On Thursday, he appointed Bellido, a member of his Free Peru Party, as prime minister. The 42-year-old Cusco Andean native defended the members of Shining Path in an interview with local media in April.
According to a Reuters report, his appointment hit the Peruvian currency and bond markets hard. The Peruvian currency fell to an all-time low, the biggest decline in seven years. The local stock index fell nearly 6% at the intraday low, the lowest point. Closed since November.
According to local daily newspapers El Comercio and La Republica, the move also led Castillo’s most famous economic adviser, Pedro Francke, to initially reject the position of the Ministry of Finance. Just a few minutes before the ceremony, someone saw Frank walk out of the ceremony and swear an oath to the newly appointed cabinet members.
But Frank eventually assumed this role and was sworn in as Secretary of the Treasury on Friday night.
Frank, a professor of economics, is a moderate leftist who has tried his best to appease investors who feared Castillo’s presidency.
Bellido expressed his “full support” for Frank on Twitter on Friday, saying that they would “work together for the country.” Earlier on Friday, he also told reporters: “Don’t worry.
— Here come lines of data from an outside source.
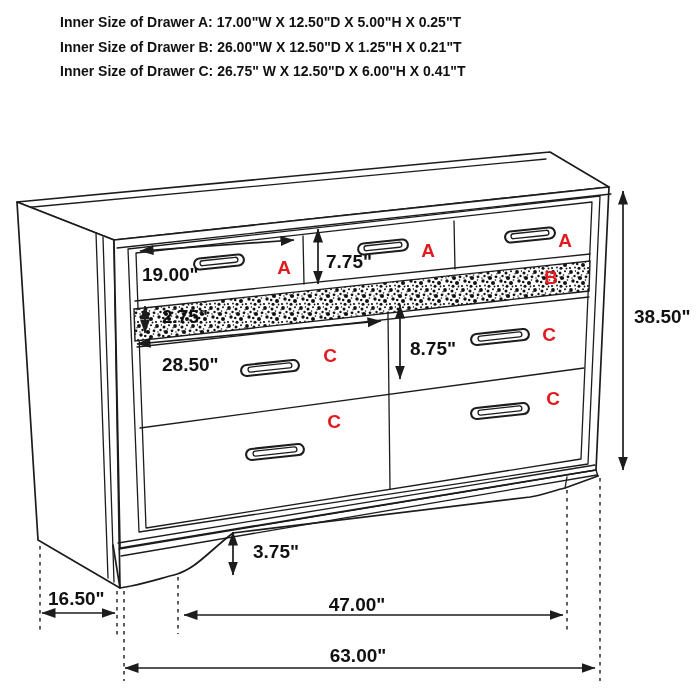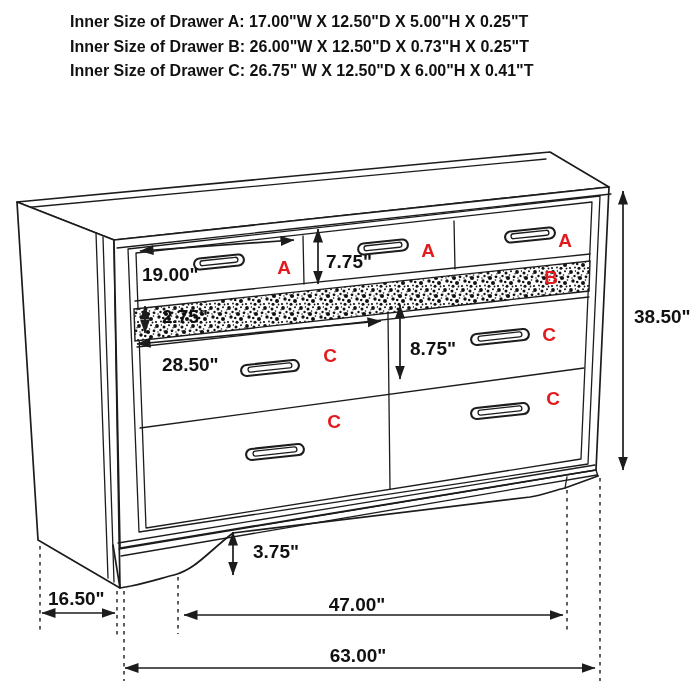--- a/index.html
+++ b/index.html
@@ -8,8 +8,8 @@
     font-family:"Liberation Sans", sans-serif;
   }
   #spec-header{
-    position:absolute;left:70px;top:10px;width:600px;
-    font-weight:bold;font-size:16px;line-height:24.5px;color:#111;
+    position:absolute;left:60px;top:10px;width:600px;
+    font-weight:bold;font-size:14px;line-height:24.5px;color:#111;
     white-space:nowrap;
   }
   svg{position:absolute;left:0;top:0;}

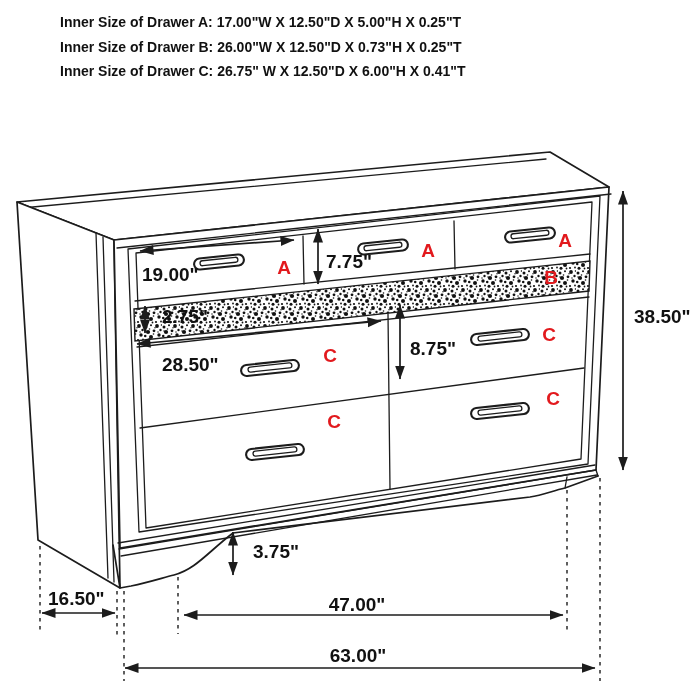--- a/index.html
+++ b/index.html
@@ -30,7 +30,7 @@
 
   <div id="spec-header">
     <div>Inner Size of Drawer A: 17.00"W X 12.50"D X 5.00"H X 0.25"T</div>
-    <div>Inner Size of Drawer B: 26.00"W X 12.50"D X 0.73"H X 0.25"T</div>
+    <div>Inner Size of Drawer B: 26.00"W X 12.50"D X 1.25"H X 0.21"T</div>
     <div>Inner Size of Drawer C: 26.75" W X 12.50"D X 6.00"H X 0.41"T</div>
   </div>
 

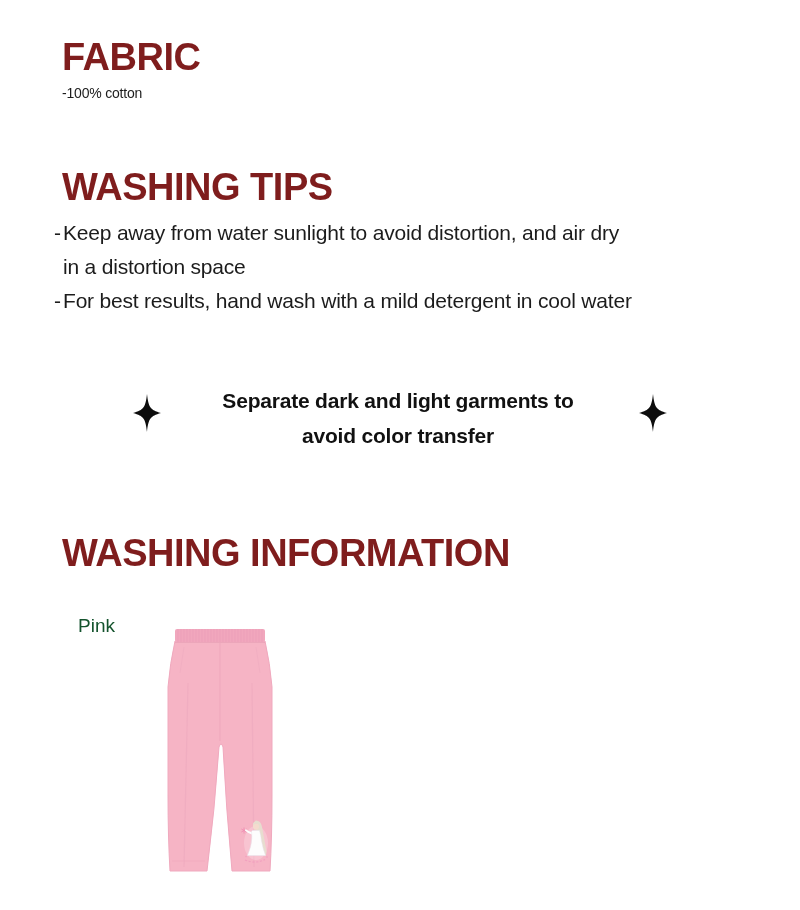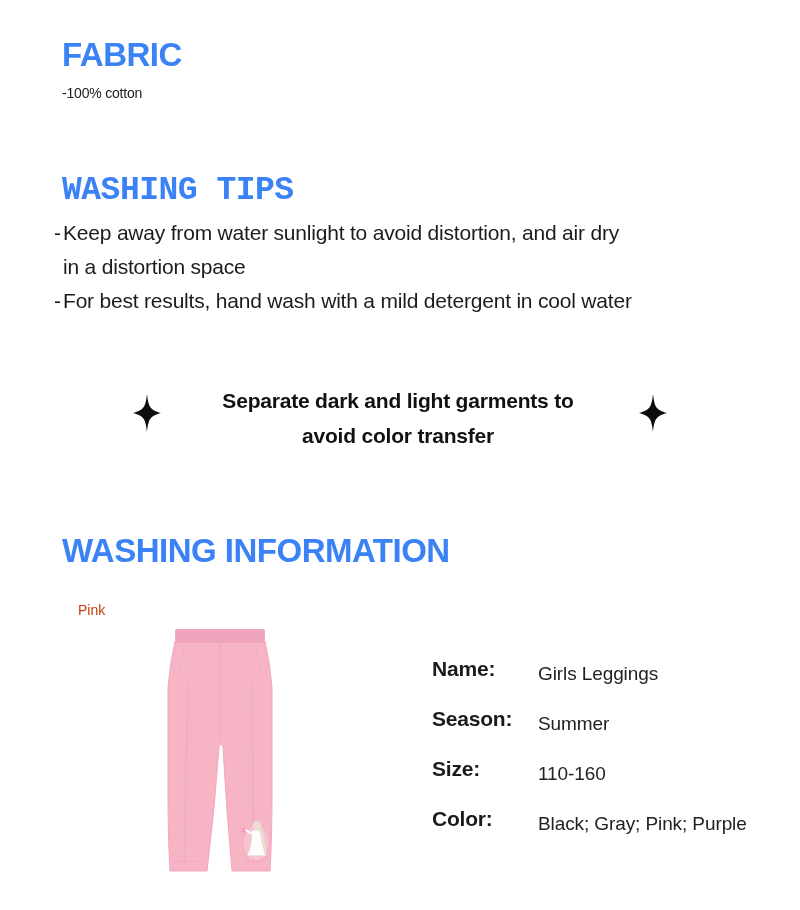--- a/index.html
+++ b/index.html
@@ -11,7 +11,7 @@
   }
   .h2 {
     position:absolute; left:62px;
-    font-size:33px; font-weight:700; color:#3b82f6;
+    font-size:38px; font-weight:700; color:#7f1d1d;
     letter-spacing:-0.5px; line-height:1.15; white-space:nowrap;
   }
   #fabric-title { top:36px; }

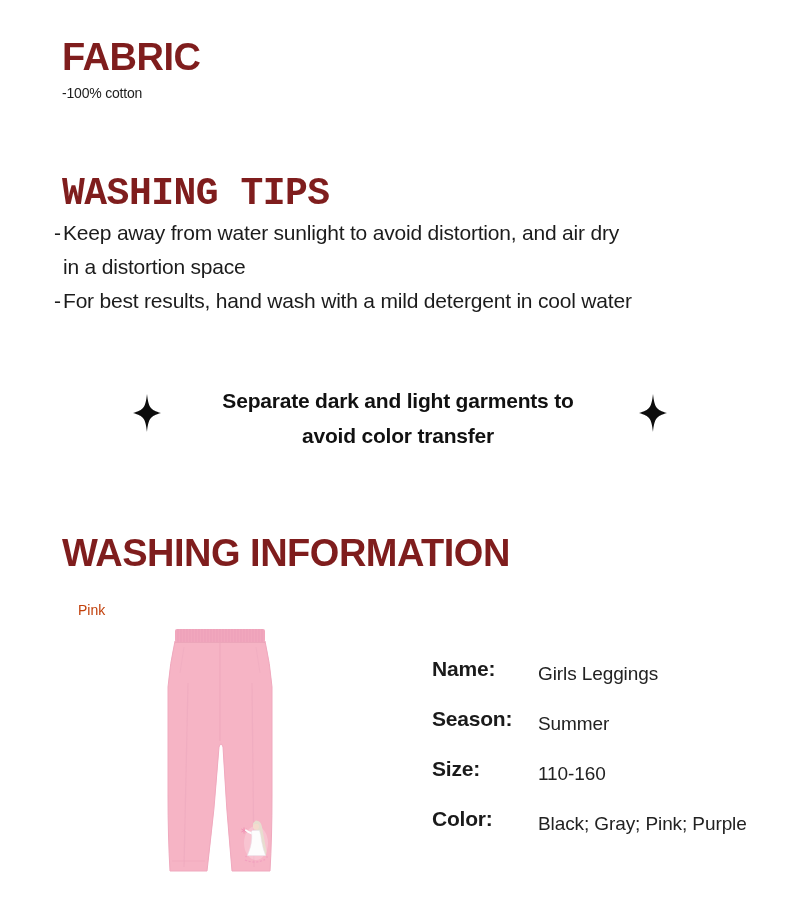--- a/index.html
+++ b/index.html
@@ -16,7 +16,7 @@
   }
   #fabric-title { top:36px; }
   #fabric-item { position:absolute; left:62px; top:85px; font-size:14px; letter-spacing:-0.2px; white-space:nowrap; }
-  #washing-title { top:172px;font-family:Liberation Mono, monospace; }
+  #washing-title { top:166px; }
   #washing-tips { position:absolute; left:63px; top:216px; width:700px; font-size:21px; letter-spacing:-0.2px; }
   .tip { position:relative; }
   .tip-bullet { position:absolute; left:-9px; top:0; line-height:34px; font-weight:400; }

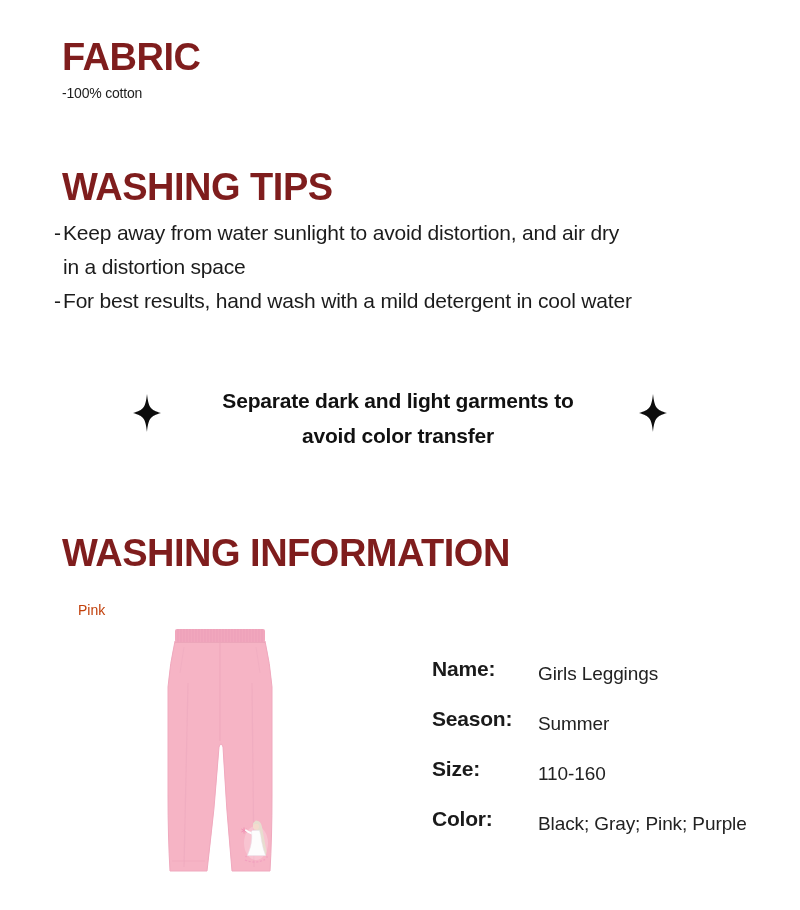--- a/index.html
+++ b/index.html
@@ -28,7 +28,7 @@
   .sparkle.left  { left:133px; }
   .sparkle.right { left:639px; }
   #product-title { top:532px; }
-  #variant-label { position:absolute; left:78px; top:602px; font-size:14px; color:#c2410c; }
+  #variant-label { position:absolute; left:78px; top:615px; font-size:19px; color:#14532d; }
   #leggings-figure { position:absolute; left:160px; top:625px; width:120px; height:255px; }
   #details { position:absolute; left:432px; top:657px; }
   .detail-row { display:flex; align-items:flex-start; height:50px; }

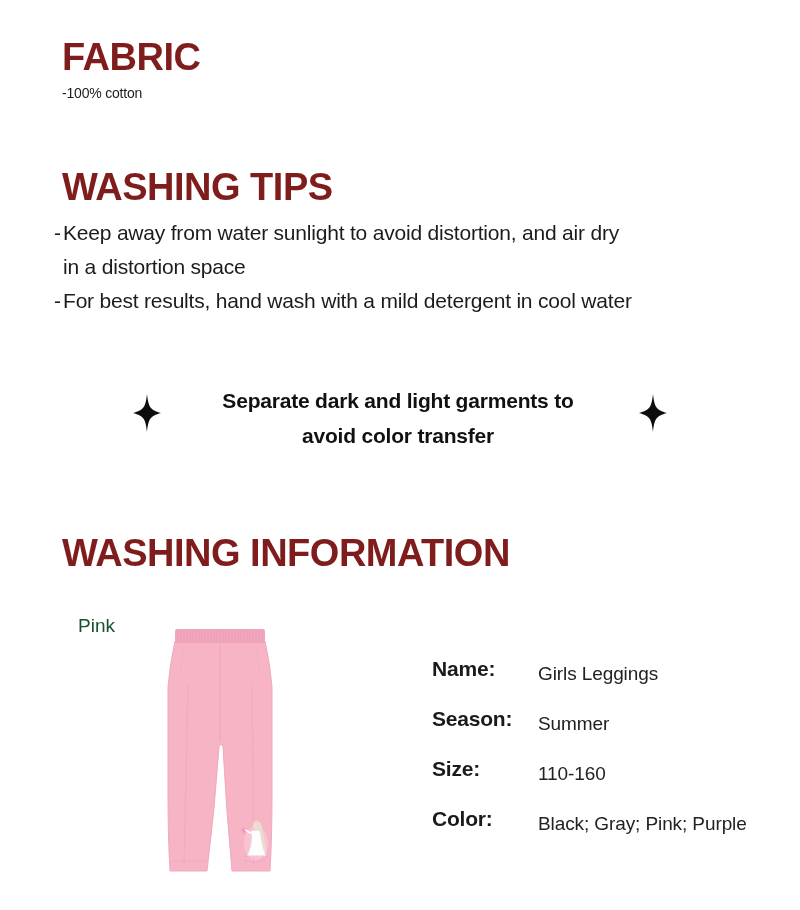--- a/index.html
+++ b/index.html
@@ -128,24 +128,6 @@
     </g>
   </svg>
 
-  <div id="details">
-    <div class="detail-row">
-      <span class="detail-label">Name:</span>
-      <span class="detail-value">Girls Leggings</span>
-    </div>
-    <div class="detail-row">
-      <span class="detail-label">Season:</span>
-      <span class="detail-value">Summer</span>
-    </div>
-    <div class="detail-row">
-      <span class="detail-label">Size:</span>
-      <span class="detail-value">110-160</span>
-    </div>
-    <div class="detail-row">
-      <span class="detail-label">Color:</span>
-      <span class="detail-value">Black;  Gray;  Pink;  Purple</span>
-    </div>
-  </div>
 
 </div>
Everything will be fine.”
Castillo also defended his new government on Twitter on Friday.
“Our cabinet belongs to the people. It answers the people,” he wrote.
“Our commitment is a commitment to Peru. There is no other interest except for our every effort to build a more just, free and dignified country. We will not fail your trust.”
The Prime Minister and other members of the cabinet need to be confirmed by the opposition-led Congress, and Bellido’s left-wing position will face strong resistance. Most congressional votes are held by the center and right-wing parties.